Triumfalny sukces mieszkańców Zduńskiej Woli i ich zaangażowania na rzecz ochrony przyrody jest widoczny zwłaszcza w Lasu Paprockiego. To właśnie tam białe szarfy, które symbolizowały drzewa przeznaczone do wycinki, całkowicie zniknęły. Te symboliczne znaki protestu zostały umieszczone na drzewach nieco ponad rok temu przez aktywistów z miejscowego Stowarzyszenia Zielona Wola.
Kiedy miejscowe nadleśnictwo podjęło działania, które mogły zagrozić lasowi służącemu lokalnej społeczności jako miejsce odpoczynku i rekreacji, mieszkańcy miasta zdecydowanie wyrazili swój sprzeciw. W efekcie ich działań, zadrzewienie zachowa swój dotychczasowy, naturalny charakter.
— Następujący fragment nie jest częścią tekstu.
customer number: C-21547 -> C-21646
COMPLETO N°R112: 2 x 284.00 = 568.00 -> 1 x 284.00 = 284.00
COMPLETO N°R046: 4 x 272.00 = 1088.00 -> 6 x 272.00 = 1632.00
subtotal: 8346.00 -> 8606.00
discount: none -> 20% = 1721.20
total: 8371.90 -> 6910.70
Długotrwała bitwa o ochronę tego biotopu trwała prawie dwanaście miesięcy. Około stu kilkadziesiąt drzew w tym lesie było oznakowanych białymi szarfami – symbolem protestu zainicjowanego przez członków Stowarzyszenia Zielona Wola. Sposób ten był nietypowym, ale skutecznym środkiem wyrażania opozycji wobec planów Nadleśnictwa Kolumna, które zamierzało przeprowadzić masową wycinkę drzew. Przedstawiciele leśnictwa usiłowali usprawiedliwić swoje działania nazywając je rutynowym zabiegiem pielęgnacyjnym, ale mieszkańcy stanowczo zdecydowali ochronić te zielone płuca swojego miasta.
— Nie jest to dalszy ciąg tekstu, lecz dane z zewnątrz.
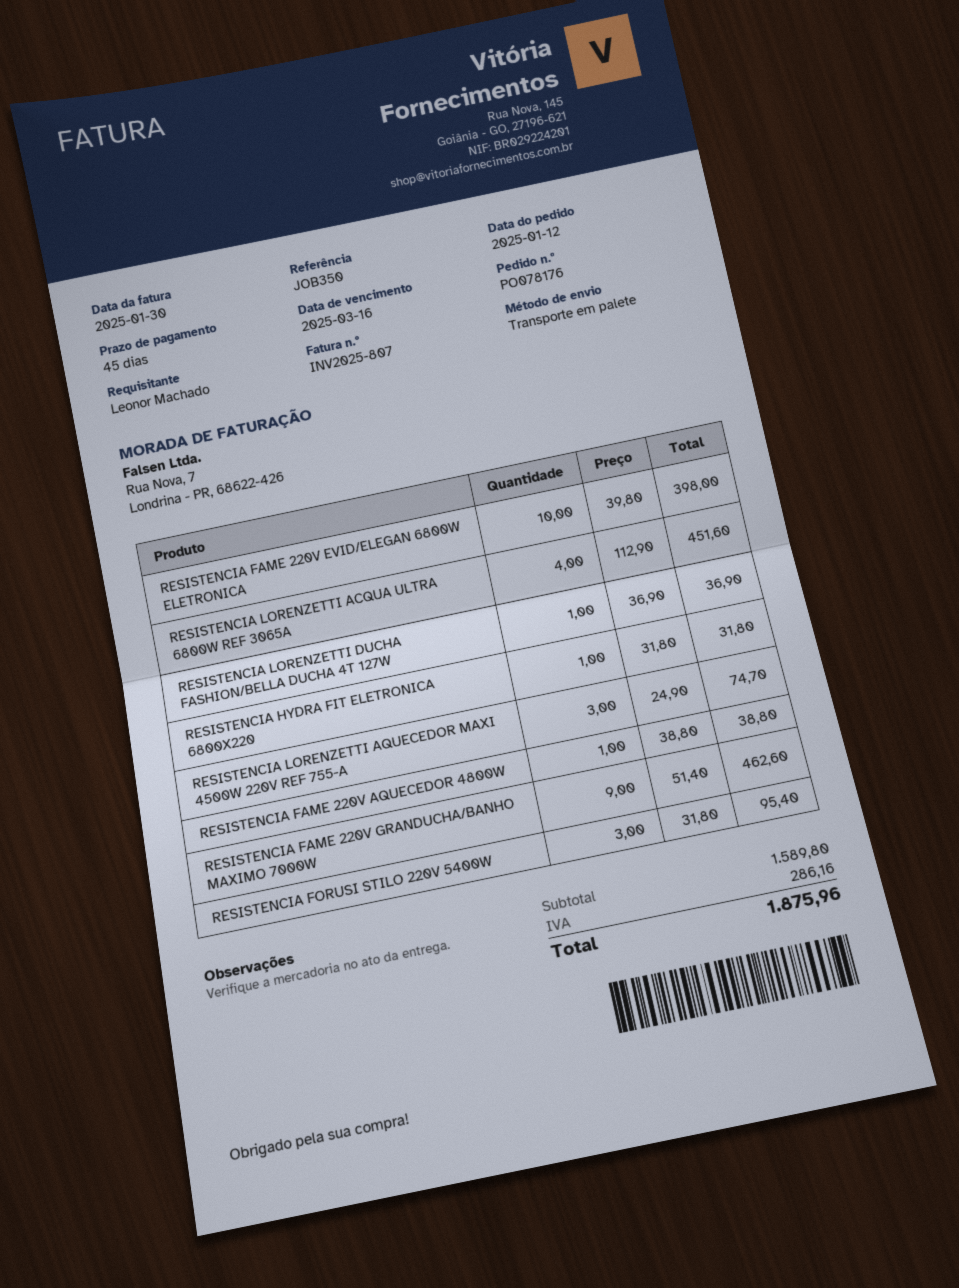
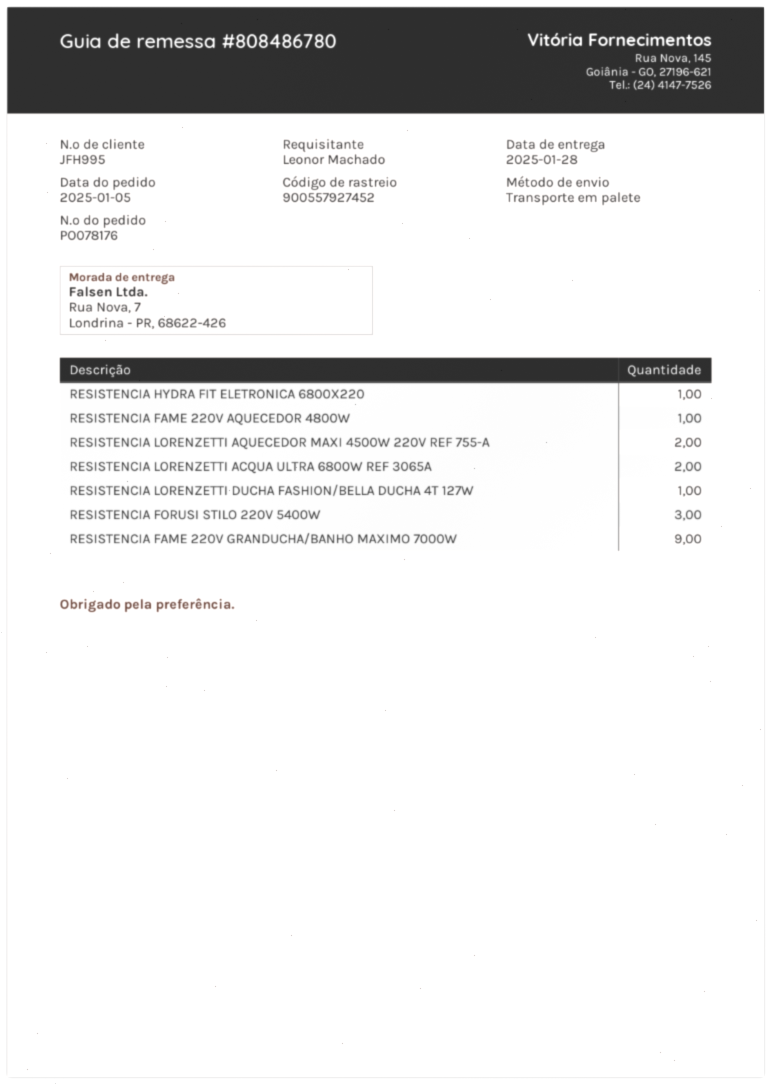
order date: 2025-01-12 -> 2025-01-05
RESISTENCIA FAME 220V EVID/ELEGAN 6800W ELETRONICA: 10 -> none
RESISTENCIA LORENZETTI ACQUA ULTRA 6800W REF 3065A: 4 -> 2
RESISTENCIA LORENZETTI AQUECEDOR MAXI 4500W 220V REF 755-A: 3 -> 2

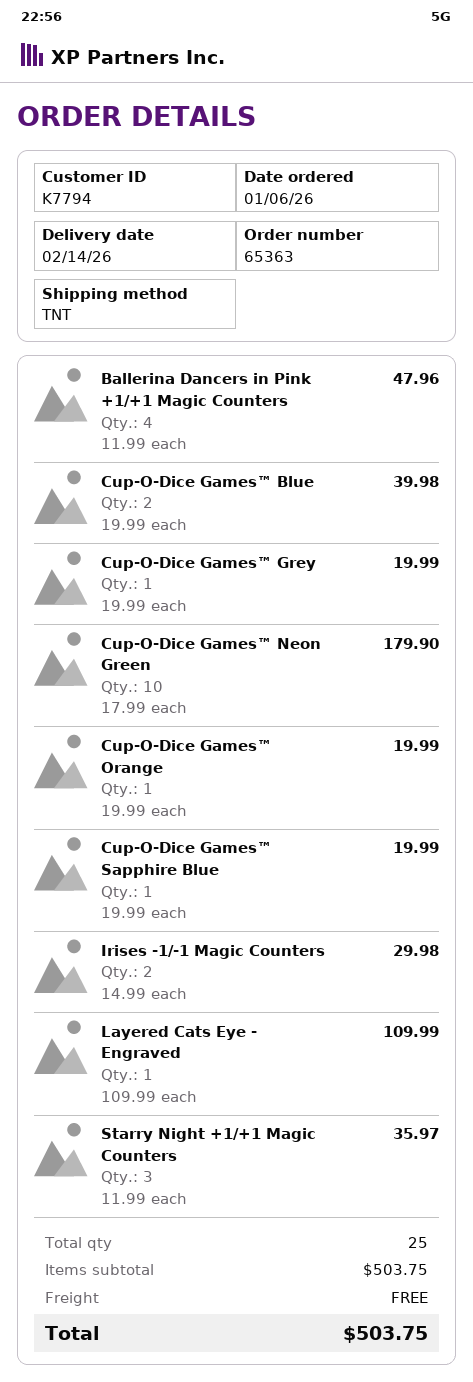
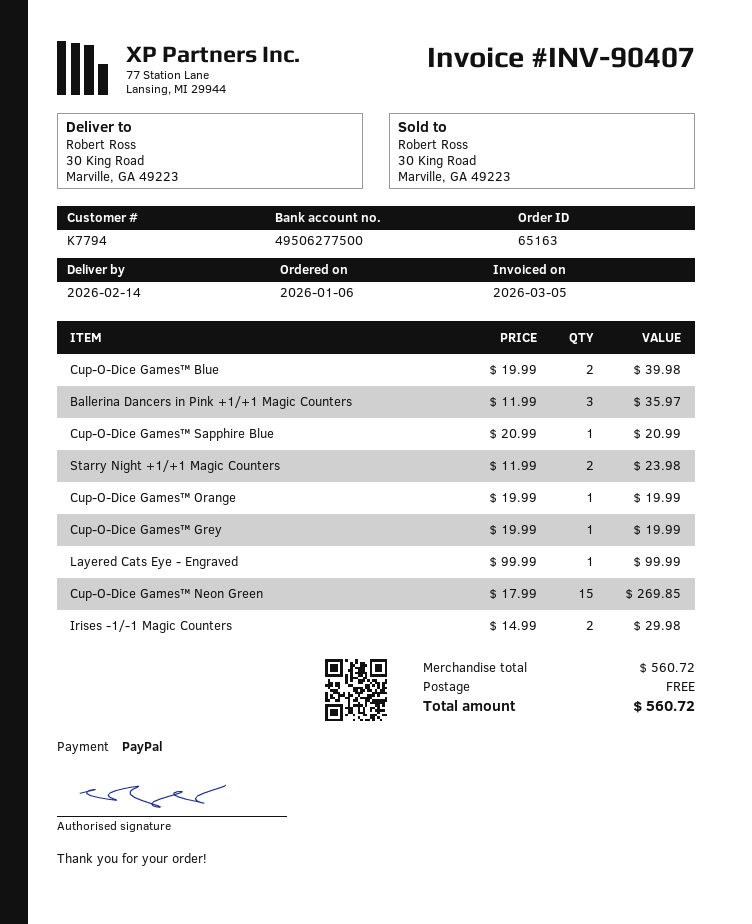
order number: 65363 -> 65163
Ballerina Dancers in Pink +1/+1 Magic Counters: 4 x 11.99 = 47.96 -> 3 x 11.99 = 35.97
Cup-O-Dice Games™ Neon Green: 10 x 17.99 = 179.90 -> 15 x 17.99 = 269.85
Cup-O-Dice Games™ Sapphire Blue: 1 x 19.99 = 19.99 -> 1 x 20.99 = 20.99
Layered Cats Eye - Engraved: 1 x 109.99 = 109.99 -> 1 x 99.99 = 99.99
Starry Night +1/+1 Magic Counters: 3 x 11.99 = 35.97 -> 2 x 11.99 = 23.98
subtotal: 503.75 -> 560.72
total: 503.75 -> 560.72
Ich determinacja w końcu została nagrodzona. Nadleśnictwo oficjalnie uznało Las Paprocki za teren o szczególnym znaczeniu społecznym. Po serii rozmów i negocjacji z lokalnymi władzami oraz aktywistami, leśnicy dali za wygraną i zgodzili się na ograniczenie wycinki jedynie do poziomu absolutnie niezbędnego minimum.